### YOUR OBJECTIVE
Starting with the first line of the data below, copy each line up to and including the one containing "[43,755,304,773] [123,783,344,801] const". Pictures stay out.

Stored entries:
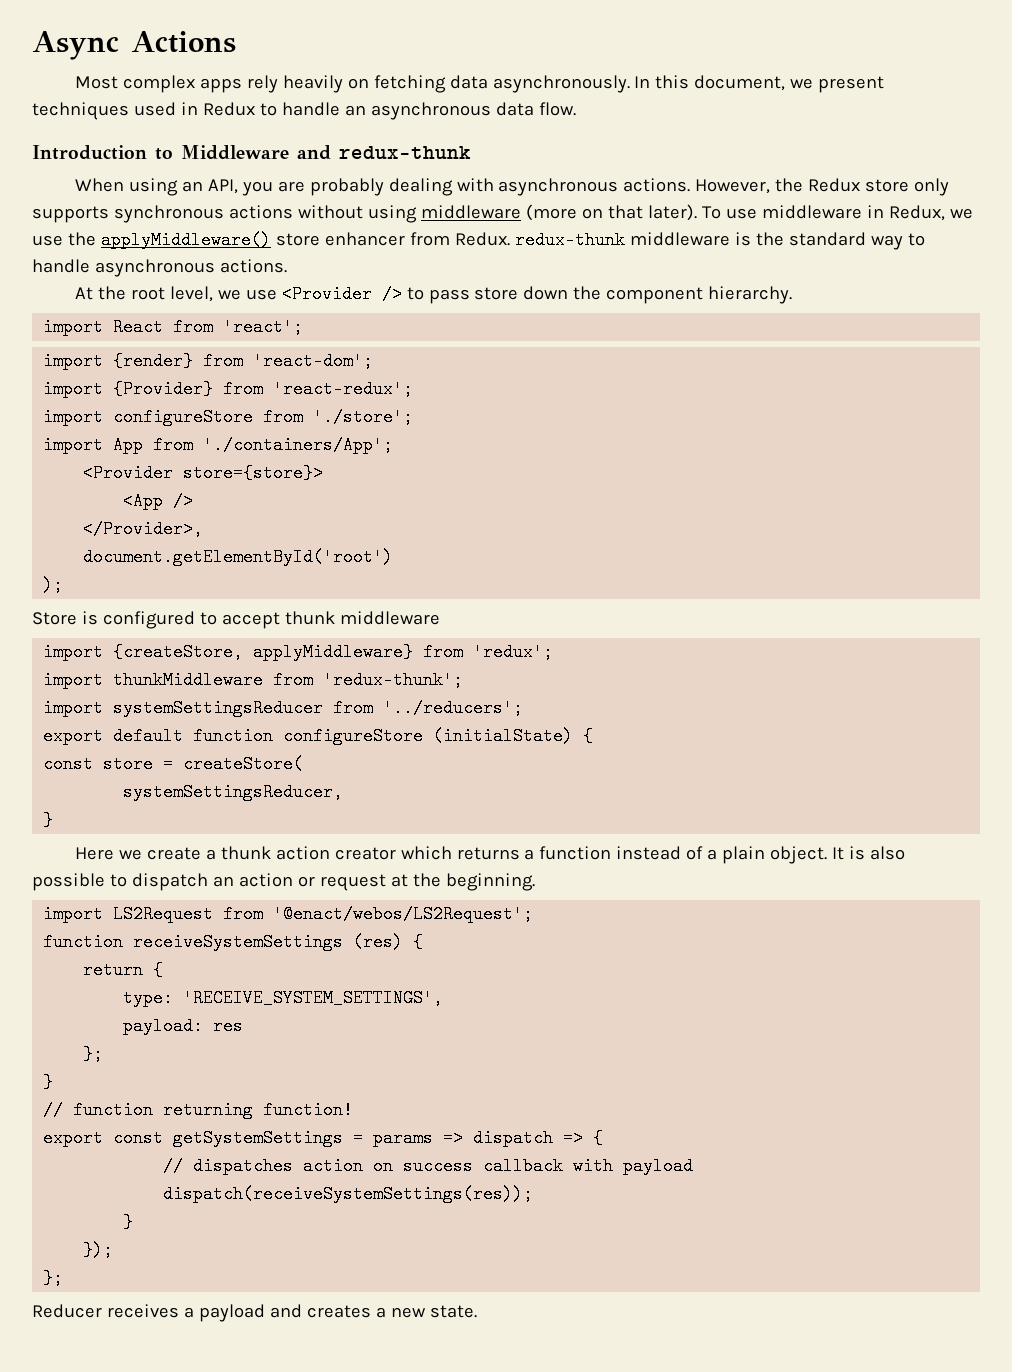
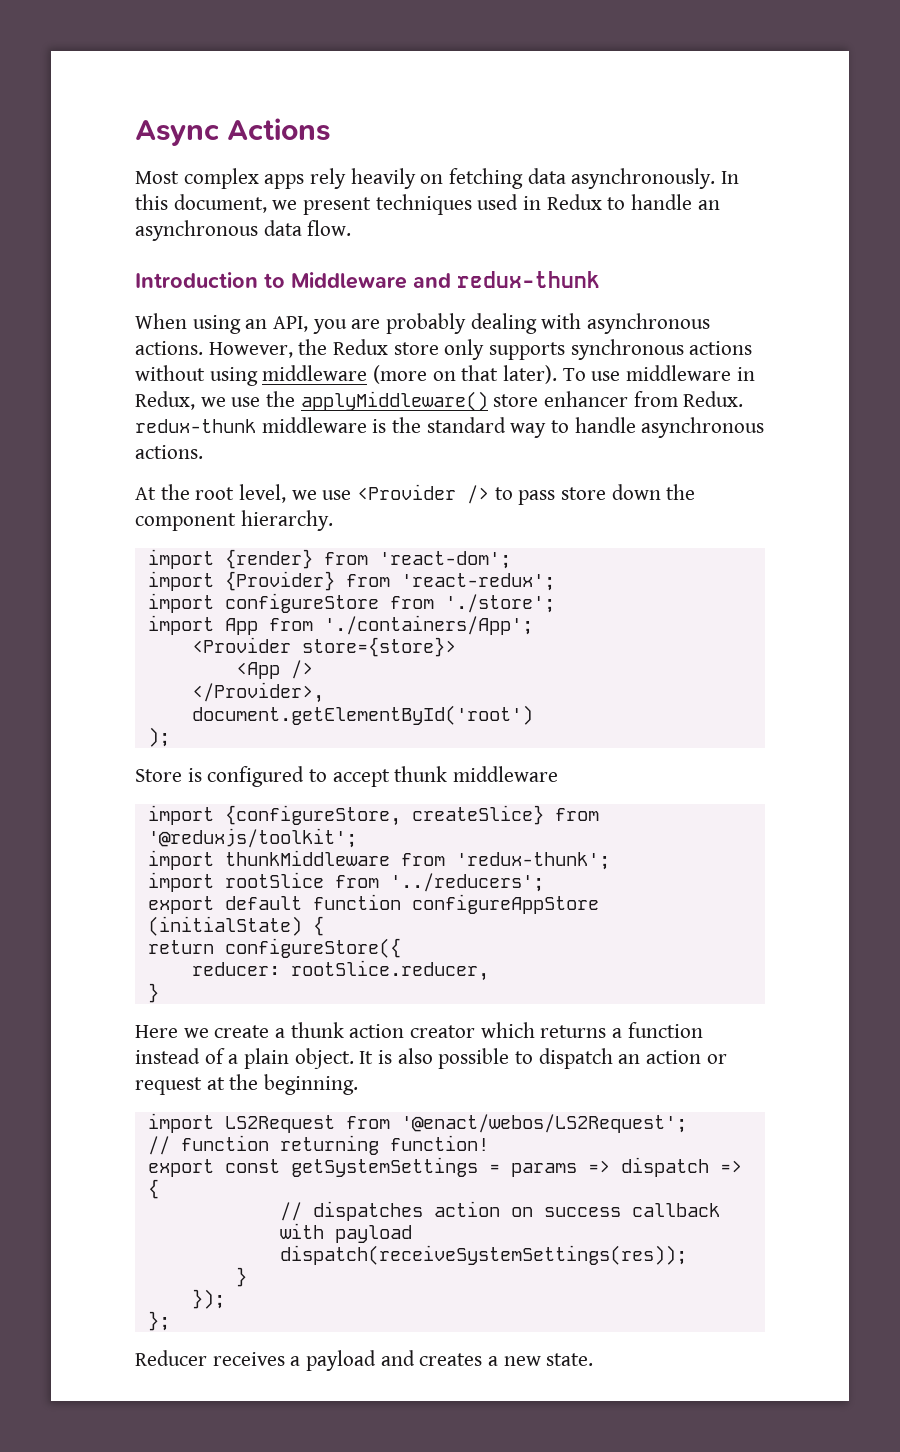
[43,318,304,336] // import React from 'react'; -> (333, 520) none
[113,643,554,661] {createStore, applyMiddleware} from 'redux'; -> [224,805,599,826] [147,828,357,848] {configureStore, createSlice} from '@reduxjs/toolkit';
[113,699,324,717] systemSettingsReducer -> [224,872,324,888] rootSlice
[283,727,424,745] configureStore -> [411,894,599,914] configureAppStore
[43,755,304,773] [123,783,344,801] const store = createStore( // systemSettingsReducer, -> [147,938,401,958] [191,960,489,981] return configureStore({ // reducer: rootSlice.reducer,
[43,933,424,951] [83,961,164,979] [123,989,444,1007] [123,1017,244,1035] [83,1045,104,1063] [43,1073,54,1091] // function receiveSystemSettings (res) { // return { // type: 'RECEIVE_SYSTEM_SETTINGS', // payload: res // }; // } -> (687, 1123) none

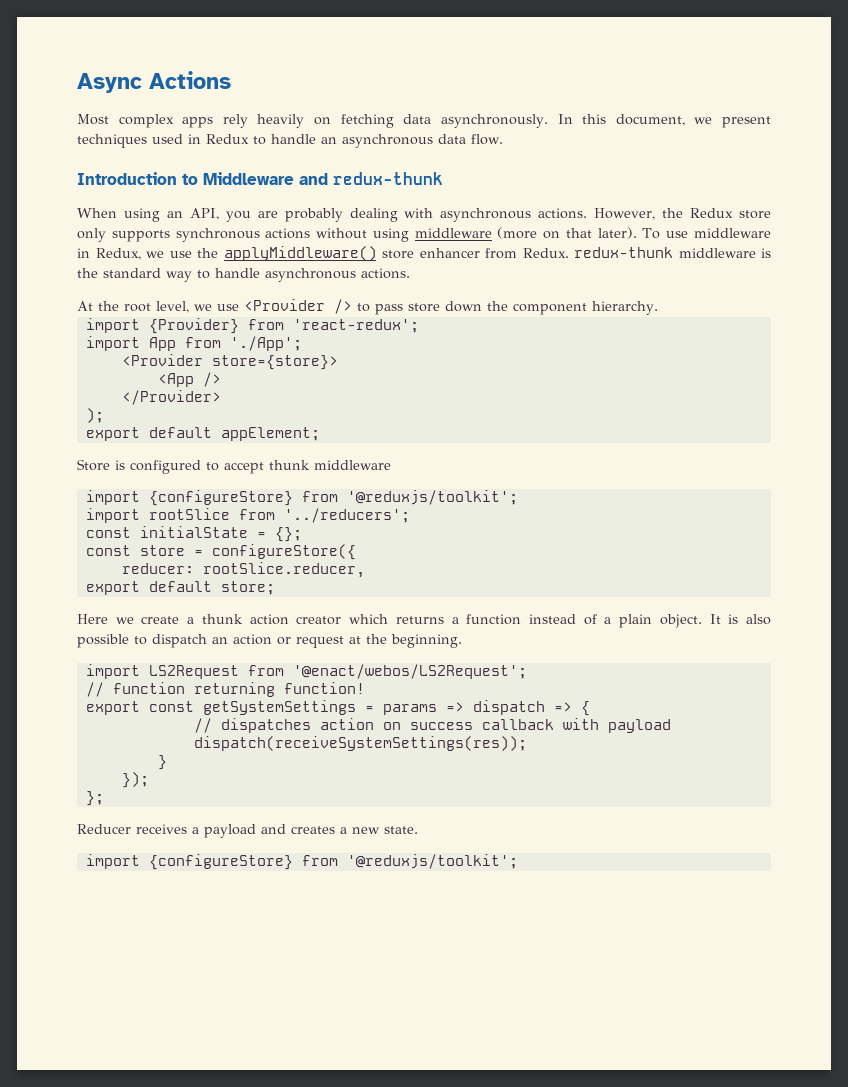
[147,549,511,569] // import {render} from 'react-dom'; -> (658, 308) none
[147,593,555,613] // import configureStore from './store'; -> (419, 326) none
[323,615,533,635] './containers/App'; -> [229,336,302,351] './App';
[191,682,324,703] [191,705,533,725] </Provider>, // document.getElementById('root') -> [121,390,221,405] </Provider>
(170, 737) none -> [85,427,320,441] // export default appElement;
[224,805,599,826] [147,828,357,848] [147,850,610,870] {configureStore, createSlice} from '@reduxjs/toolkit'; // import thunkMiddleware from 'redux-thunk'; -> [148,490,518,506] {configureStore} from '@reduxjs/toolkit';
[147,894,599,914] [147,916,324,936] [147,940,214,954] export default function configureAppStore (initialState) { // return -> [85,526,302,542] [85,545,203,556] const initialState = {}; // const store =
[147,983,159,1003] } -> [85,581,275,595] export default store;
(594, 1359) none -> [85,854,518,870] // import {configureStore} from '@reduxjs/toolkit';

### PROBLEM SOLUTION
[43,318,304,336] // import React from 'react'; -> (333, 520) none
[113,643,554,661] {createStore, applyMiddleware} from 'redux'; -> [224,805,599,826] [147,828,357,848] {configureStore, createSlice} from '@reduxjs/toolkit';
[113,699,324,717] systemSettingsReducer -> [224,872,324,888] rootSlice
[283,727,424,745] configureStore -> [411,894,599,914] configureAppStore
[43,755,304,773] [123,783,344,801] const store = createStore( // systemSettingsReducer, -> [147,938,401,958] [191,960,489,981] return configureStore({ // reducer: rootSlice.reducer,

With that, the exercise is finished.